Remember when everybody was pissed that WWE wouldn’t stop trying to make Roman Reigns the top babyface in the company?

WWE creative did all it could. The braintrust booked him to beat everybody, including the Undertaker. At a WrestleMania, no less, where the night after on Raw, Reigns cut one of the best promos of his career, when he walked to the ring and stood there, saying nothing. The crowd went nuts as they booed him, defiantly rejecting all that WWE wanted him to be.

In that moment, it felt like that was all Roman Reigns was ever going to be – a guy shunned by fans for reasons that couldn’t even be articulated in real life. It was just another example of the unfair (and oftentimes unreasonable) world of wrestling fandom.

But then …

BREAKING BAD

… Paul Heyman showed up and Roman Reigns became a bad guy.

From there, everything changed. And it wasn’t like a light switch, either. We all watched the heel turn, and a lot of us probably thought something like, “Well, they had to do something and Heyman is great, so let’s see how this goes.” Reigns was given a chance at a rebirth. He ran with it. Fans accepted it. Fans bought into it. And what we have today is precisely what WWE wanted Reigns to be: The most over wrestler on its roster.

Good guy, bad guy, whatever guy, Roman Reigns holds both of the main titles, is in all of the main events and is, on pretty much every level, the main attraction on WWE’s two most prominent television programs.

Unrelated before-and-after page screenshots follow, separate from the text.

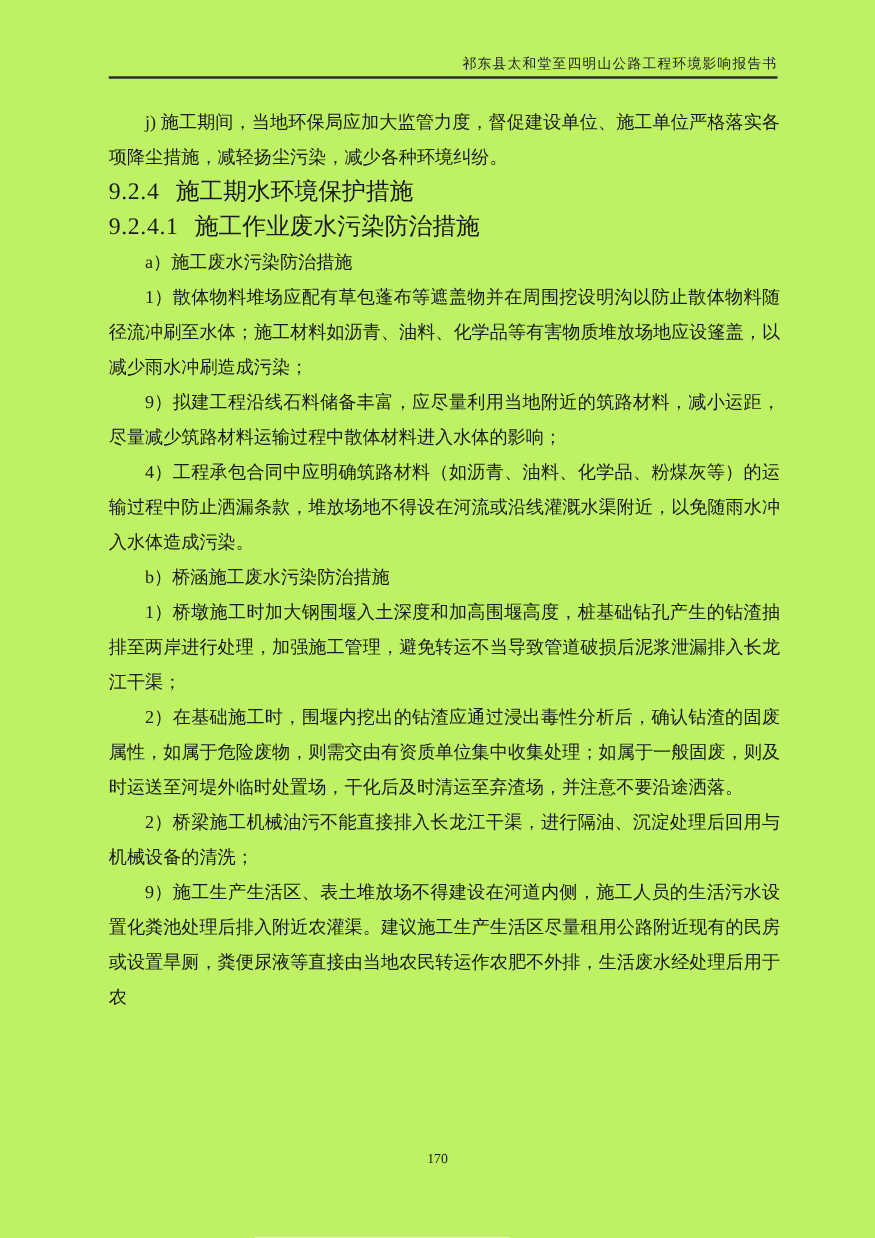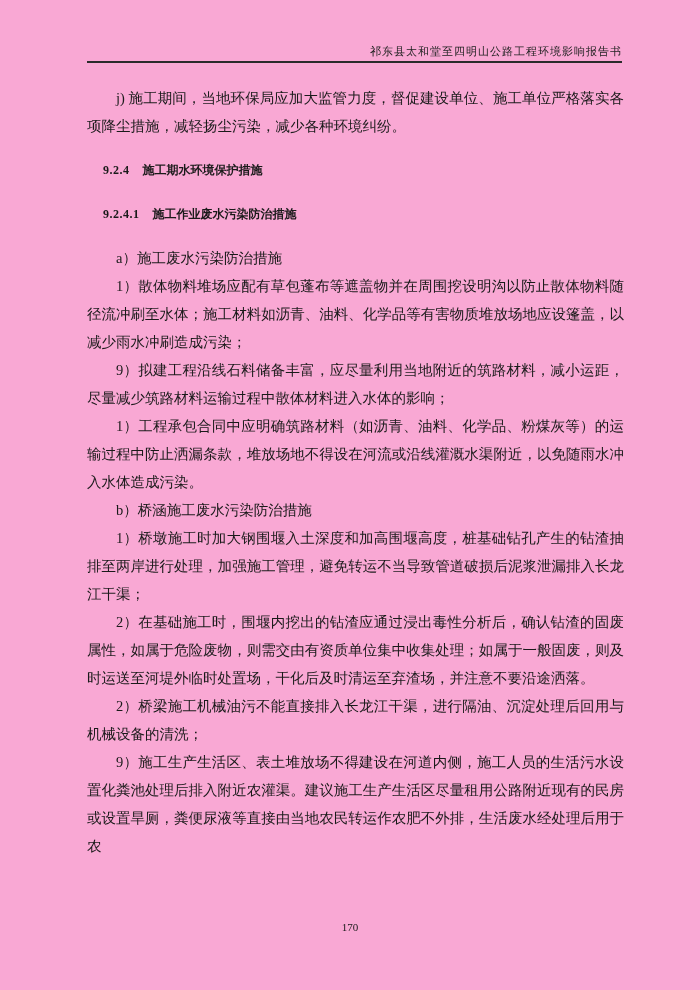--- a/index.html
+++ b/index.html
@@ -4,21 +4,21 @@
 <style>
   html, body {
     margin: 0;
     padding: 0;
     background: #ffffff;
   }
   .page {
     position: relative;
     width: 700px;
     height: 990px;
-    background: #f9a8d4;
+    background: #bef264;
     overflow: hidden;
     font-family: "Liberation Serif", "DejaVu Serif", serif;
     color: #1a1a1a;
   }
   .running-header {
     position: absolute;
     top: 0;
     left: 87px;
     right: 78px;
     padding-top: 44px;
@@ -40,23 +40,23 @@
     font-size: 14.5px;
     line-height: 28px;
     text-align: justify;
     text-justify: inter-character;
   }
   .para {
     margin: 0;
     text-indent: 2em;
   }
   .heading {
-    margin: 16px;
-    font-size: 12px;
-    font-weight: bold;
+    margin: 0;
+    font-size: 19px;
+    font-weight: normal;
     text-indent: 0;
     line-height: 28px;
   }
   .heading .num {
     display: inline-block;
     margin-right: 13px;
     letter-spacing: 0.5px;
   }
   .page-footer {
     position: absolute;
@@ -89,21 +89,21 @@
     <h3 class="heading">
       <span class="num">9.2.4.1</span><span>施工作业废水污染防治措施</span>
     </h3>
 
     <p class="para">a）施工废水污染防治措施</p>
 
     <p class="para">1）散体物料堆场应配有草包蓬布等遮盖物并在周围挖设明沟以防止散体物料随径流冲刷至水体；施工材料如沥青、油料、化学品等有害物质堆放场地应设篷盖，以减少雨水冲刷造成污染；</p>
 
     <p class="para">9）拟建工程沿线石料储备丰富，应尽量利用当地附近的筑路材料，减小运距，尽量减少筑路材料运输过程中散体材料进入水体的影响；</p>
 
-    <p class="para">1）工程承包合同中应明确筑路材料（如沥青、油料、化学品、粉煤灰等）的运输过程中防止洒漏条款，堆放场地不得设在河流或沿线灌溉水渠附近，以免随雨水冲入水体造成污染。</p>
+    <p class="para">4）工程承包合同中应明确筑路材料（如沥青、油料、化学品、粉煤灰等）的运输过程中防止洒漏条款，堆放场地不得设在河流或沿线灌溉水渠附近，以免随雨水冲入水体造成污染。</p>
 
     <p class="para">b）桥涵施工废水污染防治措施</p>
 
     <p class="para">1）桥墩施工时加大钢围堰入土深度和加高围堰高度，桩基础钻孔产生的钻渣抽排至两岸进行处理，加强施工管理，避免转运不当导致管道破损后泥浆泄漏排入长龙江干渠；</p>
 
     <p class="para">2）在基础施工时，围堰内挖出的钻渣应通过浸出毒性分析后，确认钻渣的固废属性，如属于危险废物，则需交由有资质单位集中收集处理；如属于一般固废，则及时运送至河堤外临时处置场，干化后及时清运至弃渣场，并注意不要沿途洒落。</p>
 
 
     <p class="para">2）桥梁施工机械油污不能直接排入长龙江干渠，进行隔油、沉淀处理后回用与机械设备的清洗；</p>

He’s been a champion for the last 617 days (according to Google, at least), and there is no sign of anything changing even a little anytime soon.

Such is why things got interesting over the weekend when …

STEPPING AWAY?

… Roman Reigns cut a promo at Saturday’s house show in Trenton, New Jersey.

Yeah, let’s run that one back for those who missed it the first time.

Roman Reigns cut a promo at a house show in Trenton, New Jersey.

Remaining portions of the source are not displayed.